2008-02-27 08:47:36 Xinhua English
|
|
WASHINGTON, Feb. 27 (Xinhua) -- Researchers have released a detailed map of global malaria risk, showing that some at-risk countries are getting less investment per capita than others, according to the latest issue of online journal PLoS Medicine.
An international team of researchers compiled data on malaria incidence reported by countries and research groups from 2002 through 2006, and climate data such as temperature and aridity that limit malaria transmission.
The new map illustrates that 2.37 billion people -- 35 percent of the world's population -- have some risk of acquiring malaria.
The finding diminishes previous risk estimates of 46 percent and 48 percent published respectively in 1994 and 2002.
There are 1 billion people living in high-risk areas with the infection rates outside Africa put at less than 5 percent.
Malaria, a mosquito-borne disease caused by the parasite Plasmodium falciparum, infects some 500 million people each year and kills 1 million of them.
Sub-Saharan Africa is by far the most severely affected area, but comprehensive data on a global scale are lacking. The most recent world map of malaria was created in 1968, while funding agencies are left guessing where the money is needed most.
In 2006, the Wellcome Trust in the United Kingdom and institutions based around the world launched the Malaria Atlas Project to map, model and predict global malaria risk.
Their new map highlights some disparities between risk and funding, says epidemiologist Carlos Guerra of the University of Oxford, UK, who led the study.
For example, the at-risk populations in Southeast Asia and Africa receive less funding per capita than people living in lower risk regions such as the South American country of Suriname.
Guerra applauds rapid progress in South America but says the current per capita funds are simply not enough to meet eradication goals, arguing that money needs to be re-allocated to areas where malaria is "a huge problem."
About 1 billion U.S. dollars a year goes into malaria treatment and prevention, though people do not know whether the money is hitting the best targets.

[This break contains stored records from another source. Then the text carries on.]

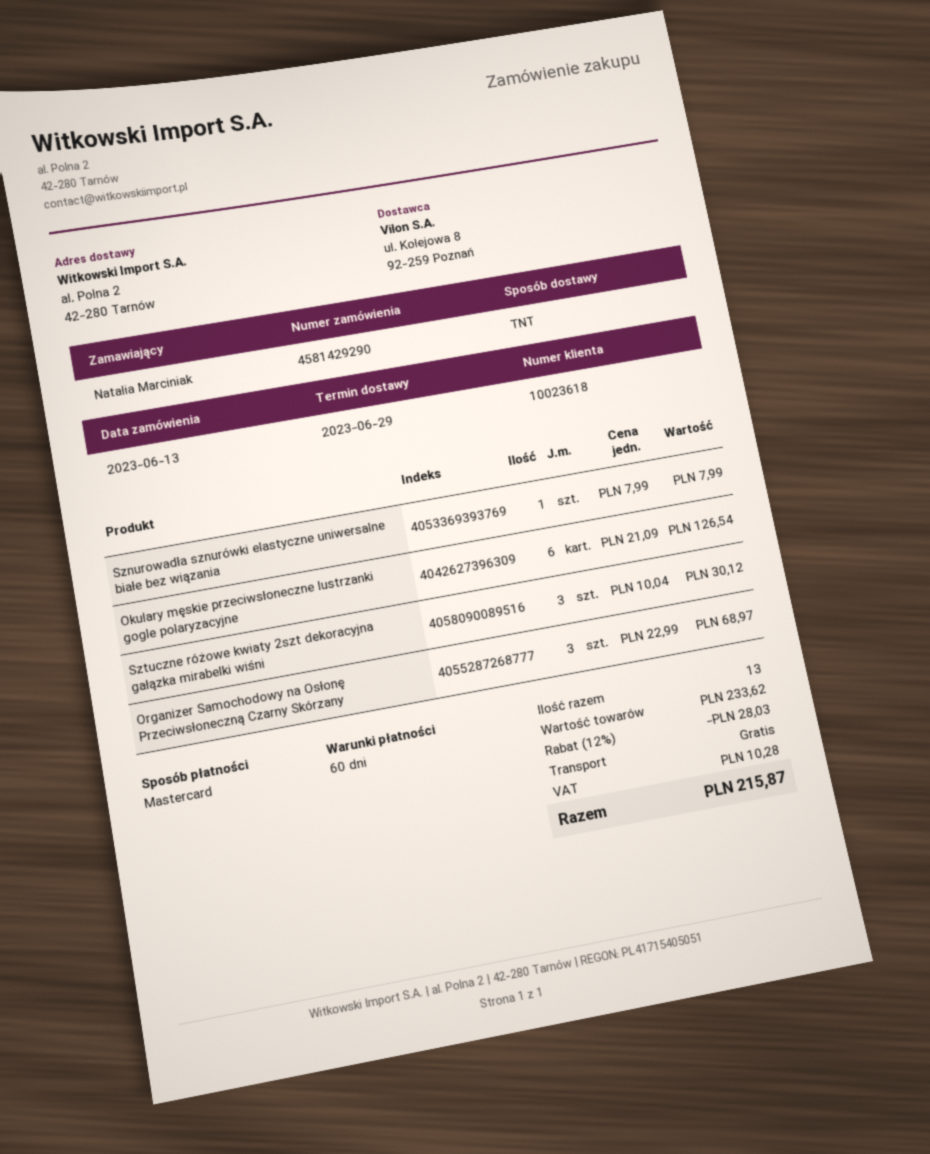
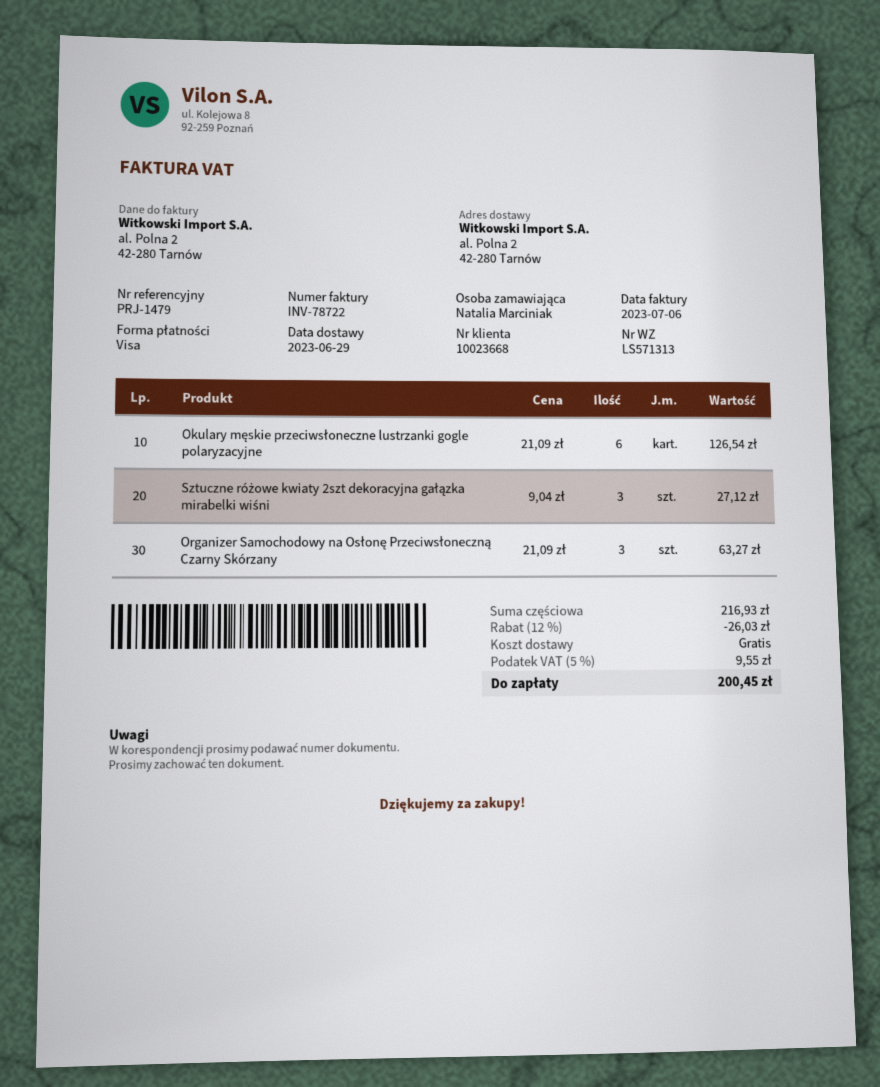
customer number: 10023618 -> 10023668
payment method: Mastercard -> Visa
Sznurowadła sznurówki elastyczne uniwersalne białe bez wiązania: 1 x 7.99 = 7.99 -> none
Sztuczne różowe kwiaty 2szt dekoracyjna gałązka mirabelki wiśni: 3 x 10.04 = 30.12 -> 3 x 9.04 = 27.12
Organizer Samochodowy na Osłonę Przeciwsłoneczną Czarny Skórzany: 3 x 22.99 = 68.97 -> 3 x 21.09 = 63.27
subtotal: 233.62 -> 216.93
discount: 12% = 28.03 -> 12% = 26.03
tax: 10.28 -> 9.55
total: 215.87 -> 200.45

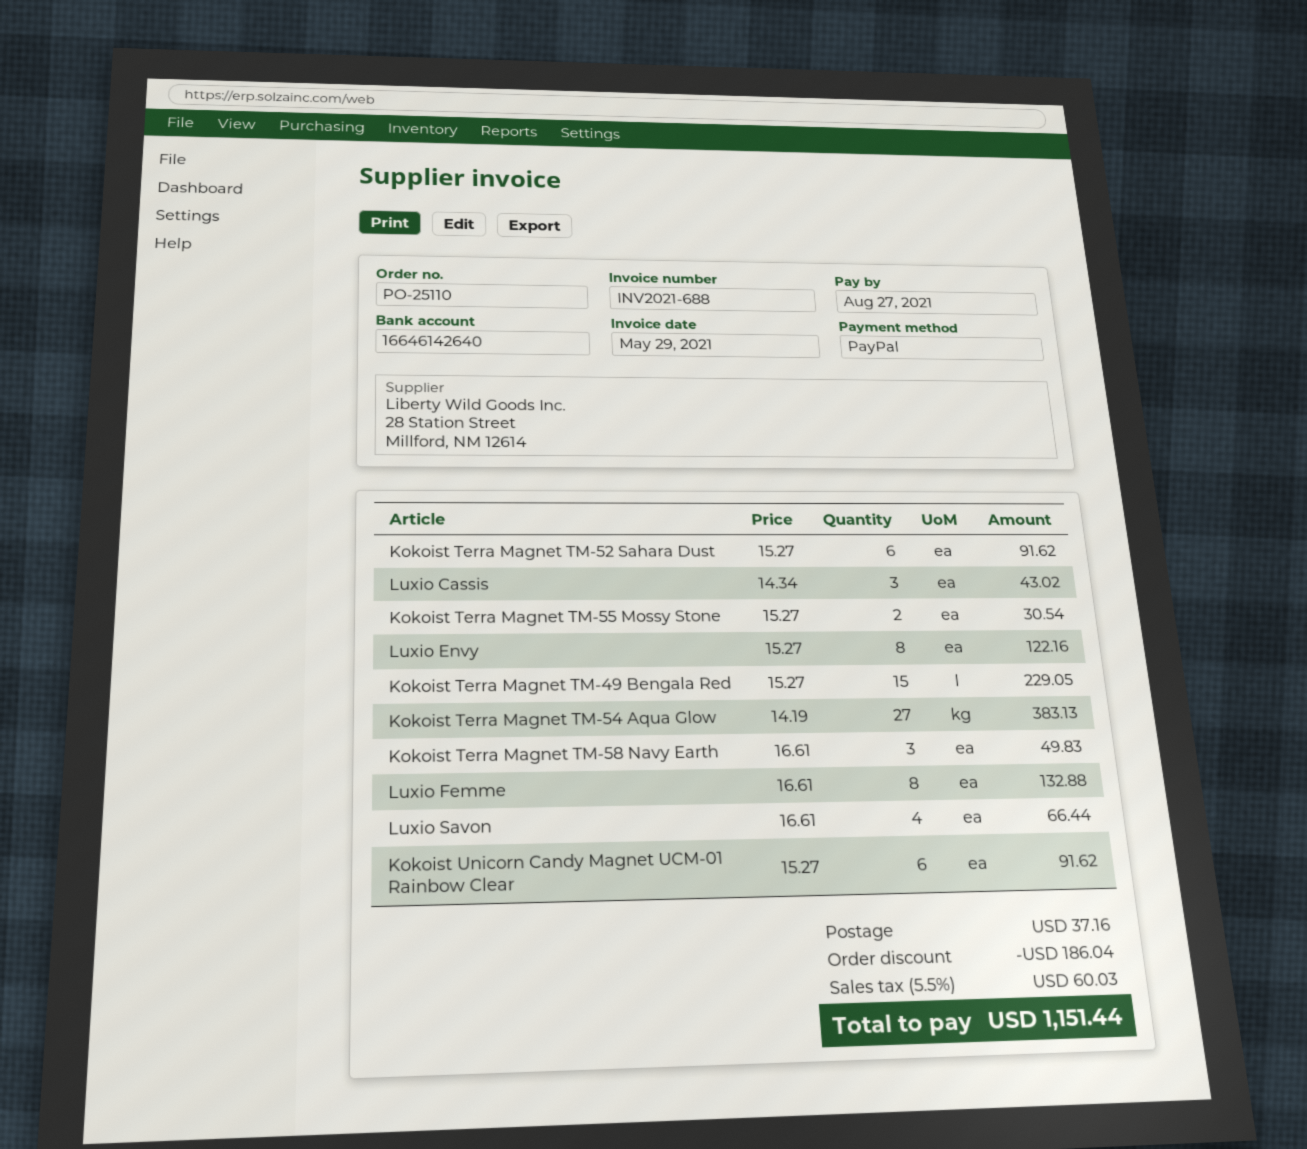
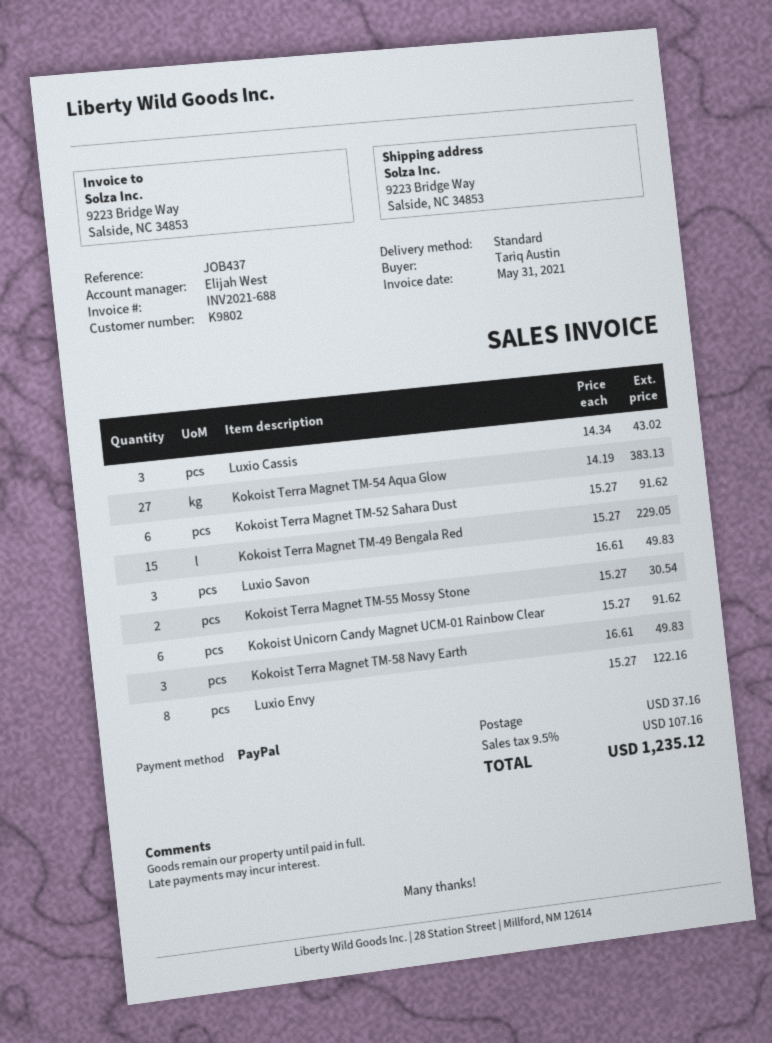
invoice date: 2021-05-29 -> 2021-05-31
Luxio Femme: 8 x 16.61 = 132.88 -> none
Luxio Savon: 4 x 16.61 = 66.44 -> 3 x 16.61 = 49.83
discount: 186.04 -> none
tax: 5.5% = 60.03 -> 9.5% = 107.16
total: 1151.44 -> 1235.12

So public health experts hope the new information will help them realign their malaria-eradication efforts to better meet the threat.
The mapping results are unprecedented in their precision, says malaria biologist Dyann Wirth of the Harvard School of Public Health in Boston, who was not involved in the project. The work signals a "maturation" in the field of malaria research and provides an important baseline in determining the success of future malaria interventions, she says.